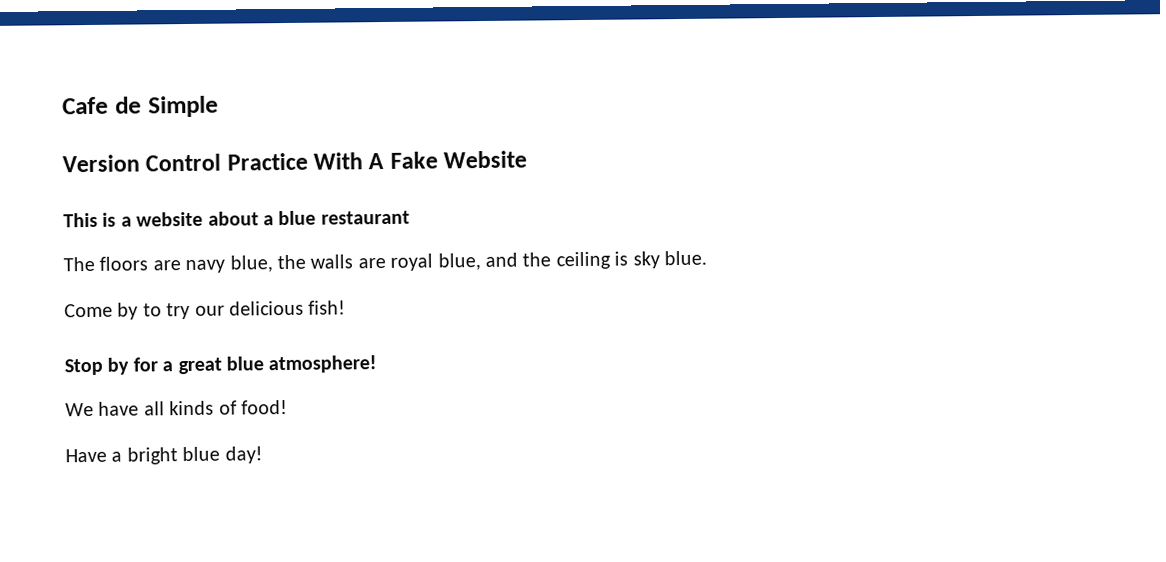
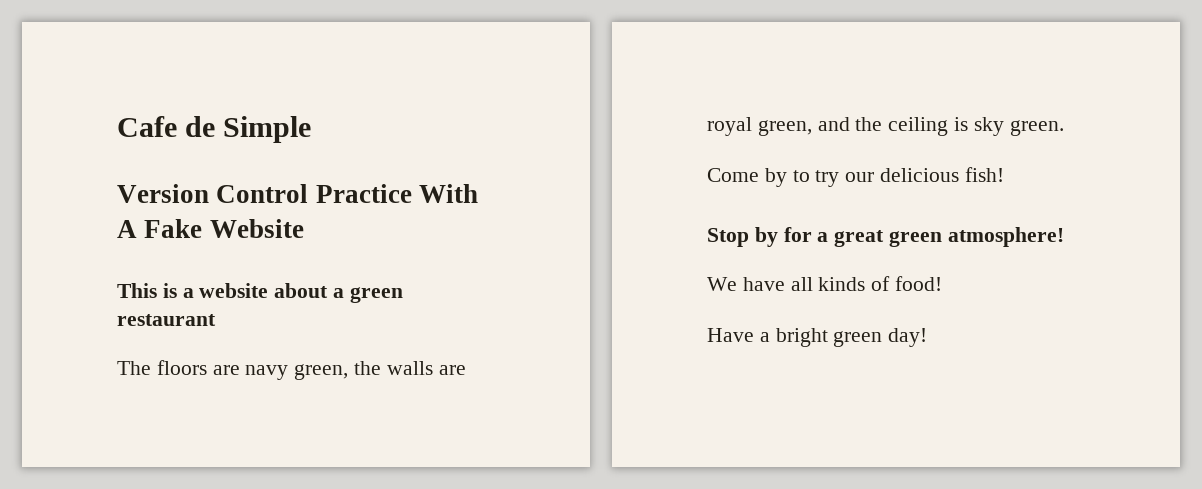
[278,210,317,226] blue -> [349,287,403,303] green
[229,255,273,273] blue, -> [294,364,349,380] green,
[437,253,481,271] blue, -> [757,120,812,136] green,
[663,250,707,266] blue. -> [1009,120,1064,136] green.
[226,356,264,371] blue -> [889,231,943,247] green
[182,446,221,462] blue -> [833,331,883,347] green

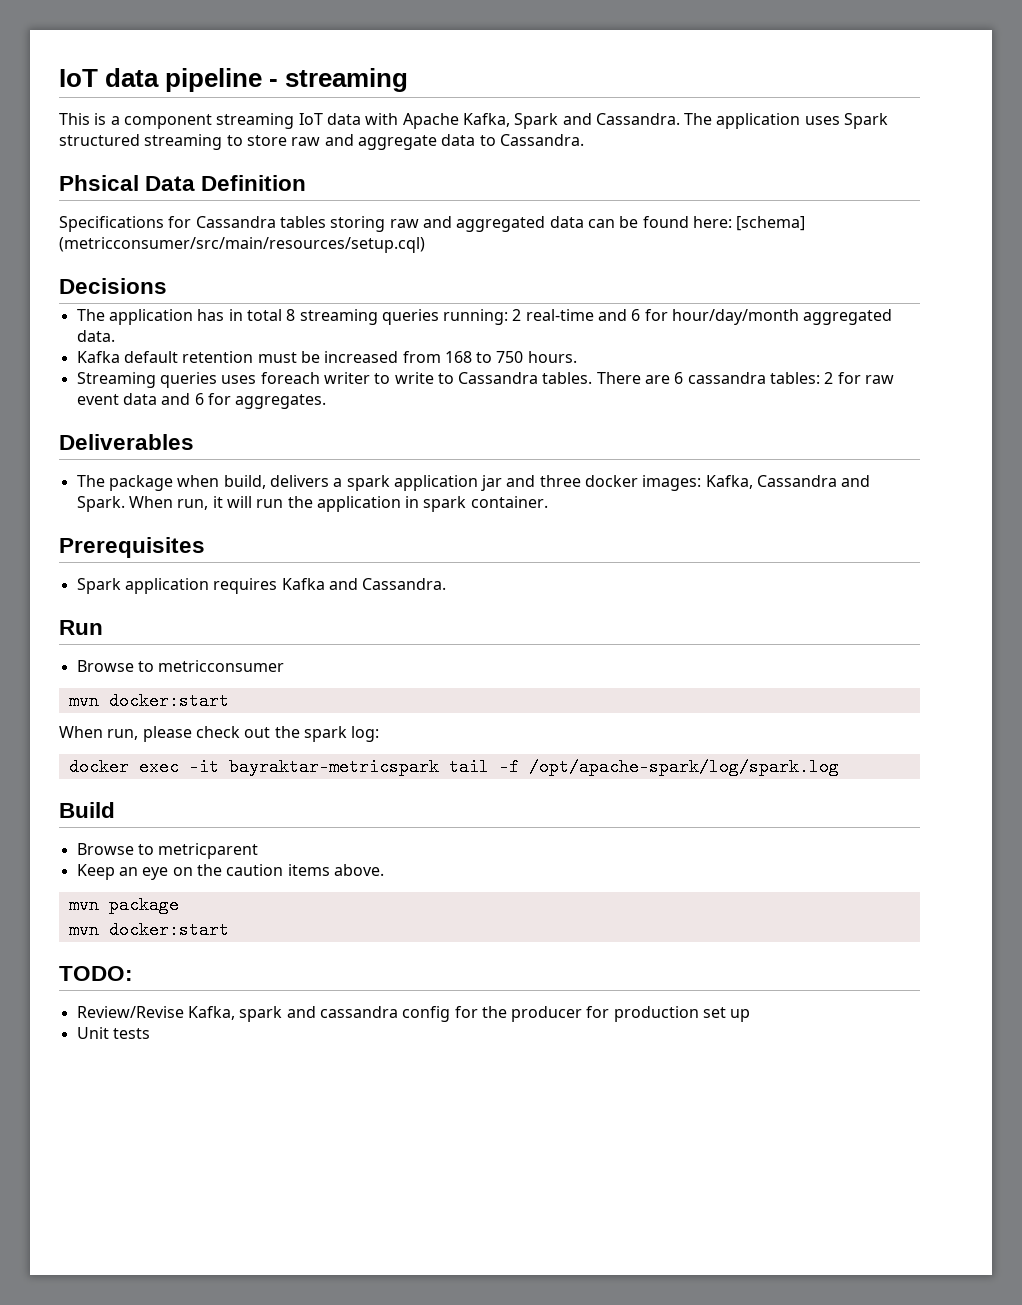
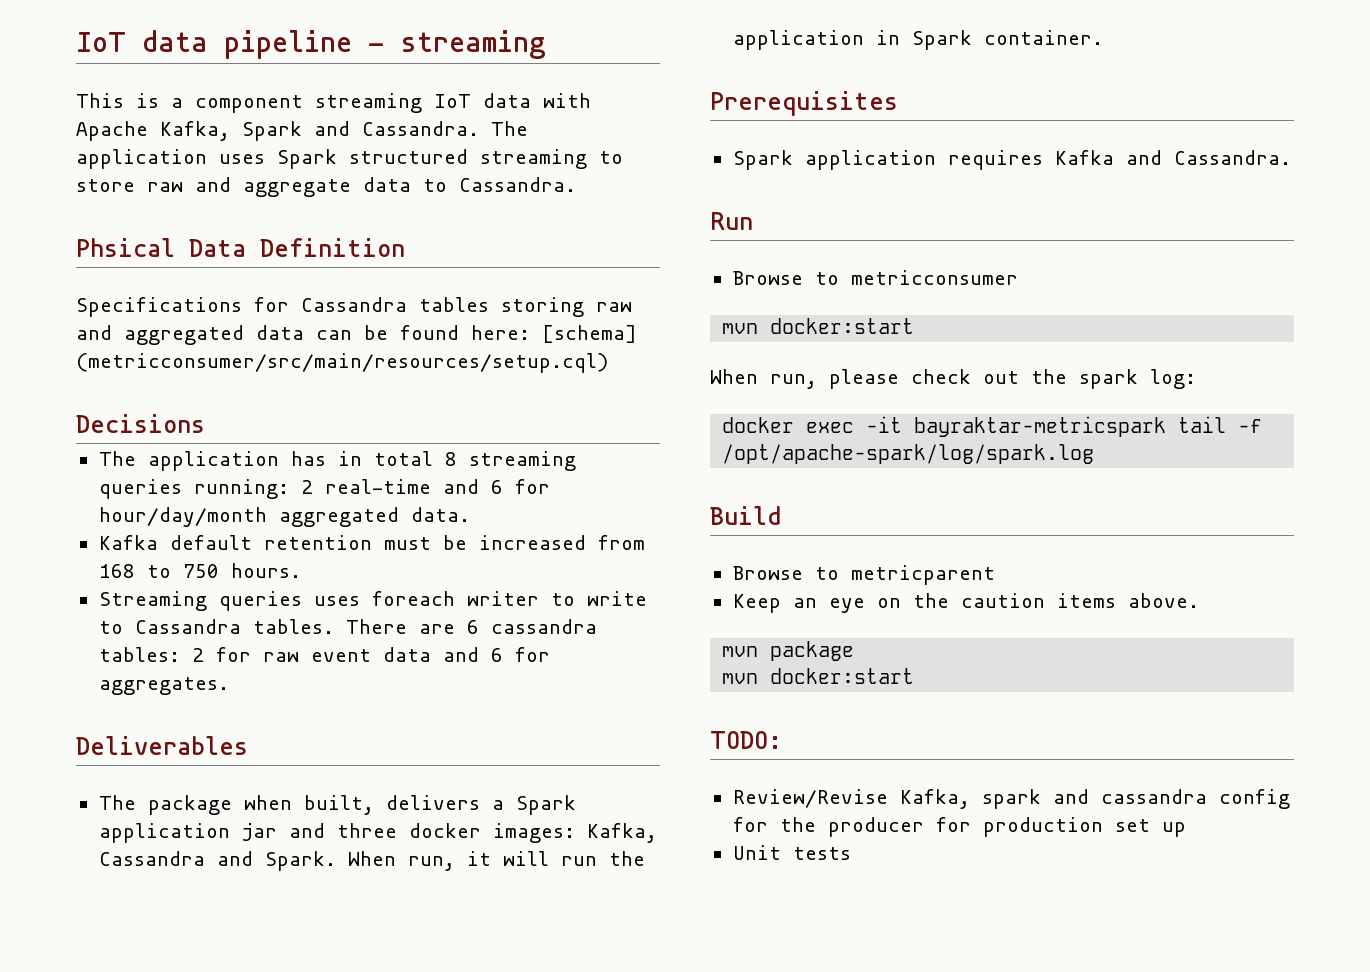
[223,475,266,489] build, -> [303,795,374,815] built,
[346,475,390,491] spark -> [515,795,576,815] Spark
[423,496,467,512] spark -> [911,30,972,50] Spark

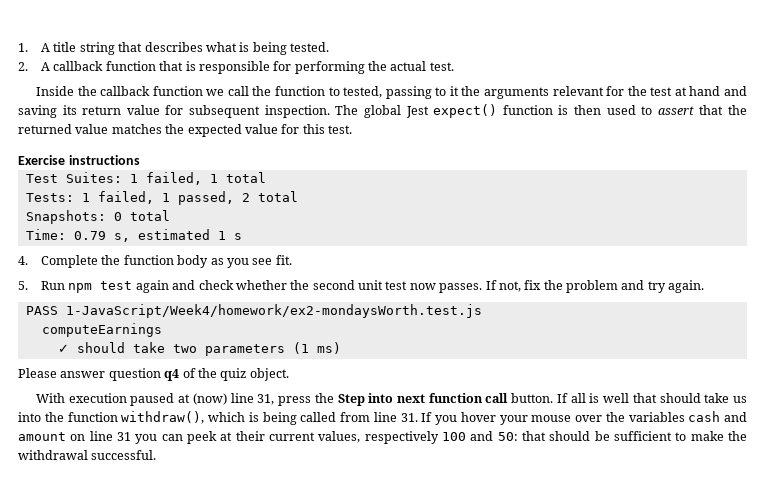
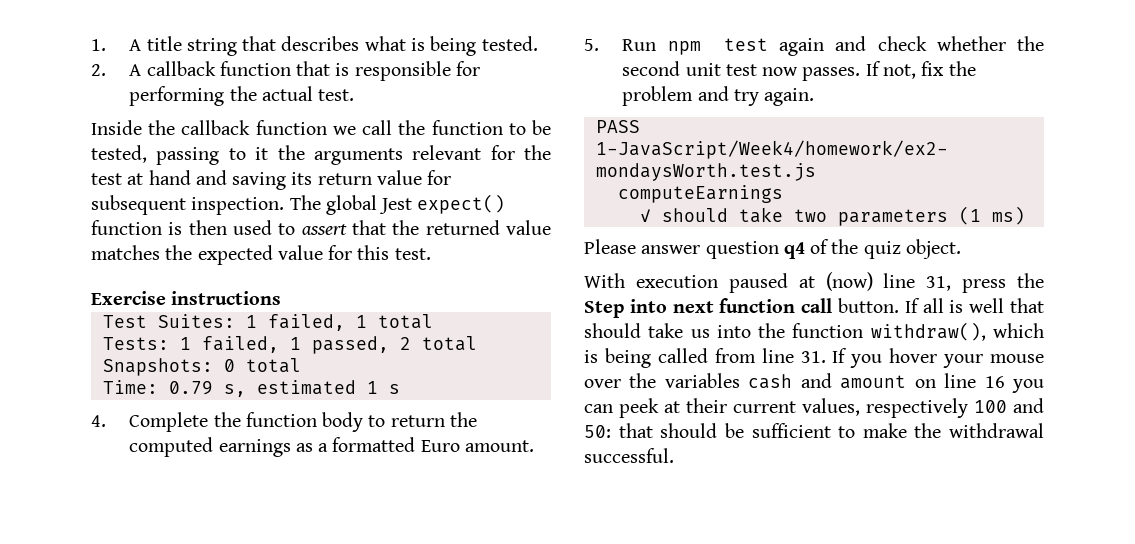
(340, 91) none -> [532,120,551,135] be
[210,255,292,268] as you see fit. -> [368,412,477,427] [129,437,534,457] to return the computed earnings as a formatted Euro amount.
[117,432,131,441] 31 -> [984,376,1005,388] 16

> _Problem details_
Set the listing down again exactly, skipping each picture.

> _Reply_
[278,210,317,226] blue -> [349,287,403,303] green
[229,255,273,273] blue, -> [294,364,349,380] green,
[437,253,481,271] blue, -> [757,120,812,136] green,
[663,250,707,266] blue. -> [1009,120,1064,136] green.
[226,356,264,371] blue -> [889,231,943,247] green
[182,446,221,462] blue -> [833,331,883,347] green

[223,475,266,489] build, -> [303,795,374,815] built,
[346,475,390,491] spark -> [515,795,576,815] Spark
[423,496,467,512] spark -> [911,30,972,50] Spark

(340, 91) none -> [532,120,551,135] be
[210,255,292,268] as you see fit. -> [368,412,477,427] [129,437,534,457] to return the computed earnings as a formatted Euro amount.
[117,432,131,441] 31 -> [984,376,1005,388] 16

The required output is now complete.